#### Required action
All lines in the records below that hold "none" are to be shown.

#### Given information
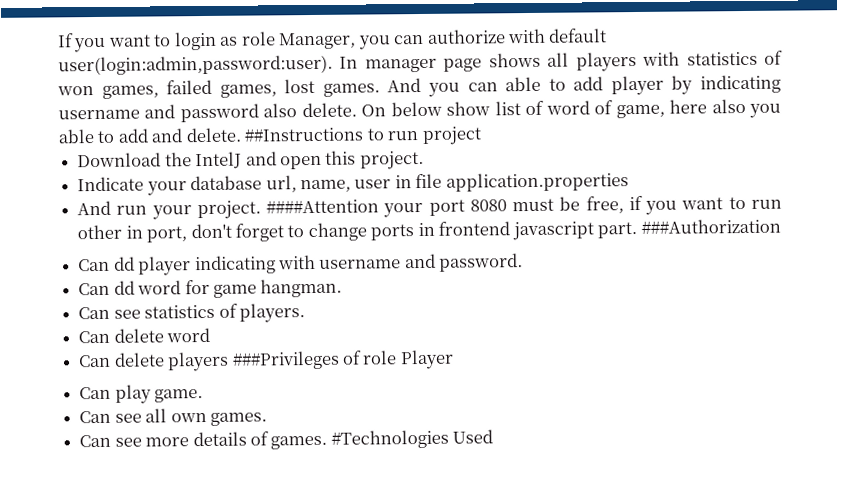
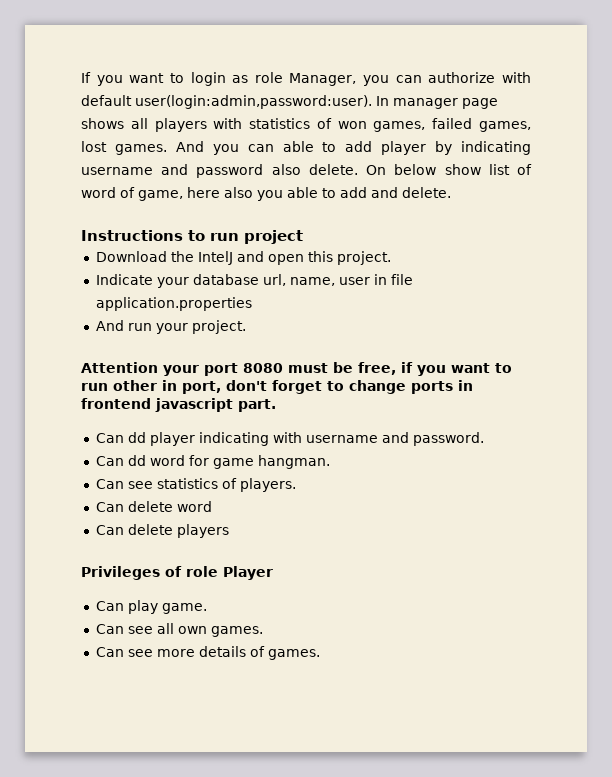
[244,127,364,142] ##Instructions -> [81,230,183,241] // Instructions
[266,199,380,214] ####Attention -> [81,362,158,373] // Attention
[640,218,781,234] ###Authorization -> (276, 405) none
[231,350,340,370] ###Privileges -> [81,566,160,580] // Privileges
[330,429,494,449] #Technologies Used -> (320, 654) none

--

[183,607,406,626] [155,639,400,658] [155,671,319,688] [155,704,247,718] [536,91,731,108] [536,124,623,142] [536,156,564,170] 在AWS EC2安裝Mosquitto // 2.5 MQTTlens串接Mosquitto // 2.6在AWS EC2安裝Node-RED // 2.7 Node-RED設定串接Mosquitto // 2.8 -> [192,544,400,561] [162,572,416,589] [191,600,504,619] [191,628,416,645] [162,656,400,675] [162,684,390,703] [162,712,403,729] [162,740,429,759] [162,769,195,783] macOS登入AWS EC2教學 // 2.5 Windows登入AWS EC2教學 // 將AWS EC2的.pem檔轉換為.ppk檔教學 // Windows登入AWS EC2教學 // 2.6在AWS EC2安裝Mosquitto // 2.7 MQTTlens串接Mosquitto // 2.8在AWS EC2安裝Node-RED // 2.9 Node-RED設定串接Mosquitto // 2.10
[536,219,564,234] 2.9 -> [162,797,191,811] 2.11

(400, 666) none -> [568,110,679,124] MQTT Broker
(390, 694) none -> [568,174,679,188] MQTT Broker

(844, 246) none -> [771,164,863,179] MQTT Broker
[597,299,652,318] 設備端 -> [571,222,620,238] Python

#### Exercise output
[640,218,781,234] ###Authorization -> (276, 405) none
[330,429,494,449] #Technologies Used -> (320, 654) none
(400, 666) none -> [568,110,679,124] MQTT Broker
(390, 694) none -> [568,174,679,188] MQTT Broker
(844, 246) none -> [771,164,863,179] MQTT Broker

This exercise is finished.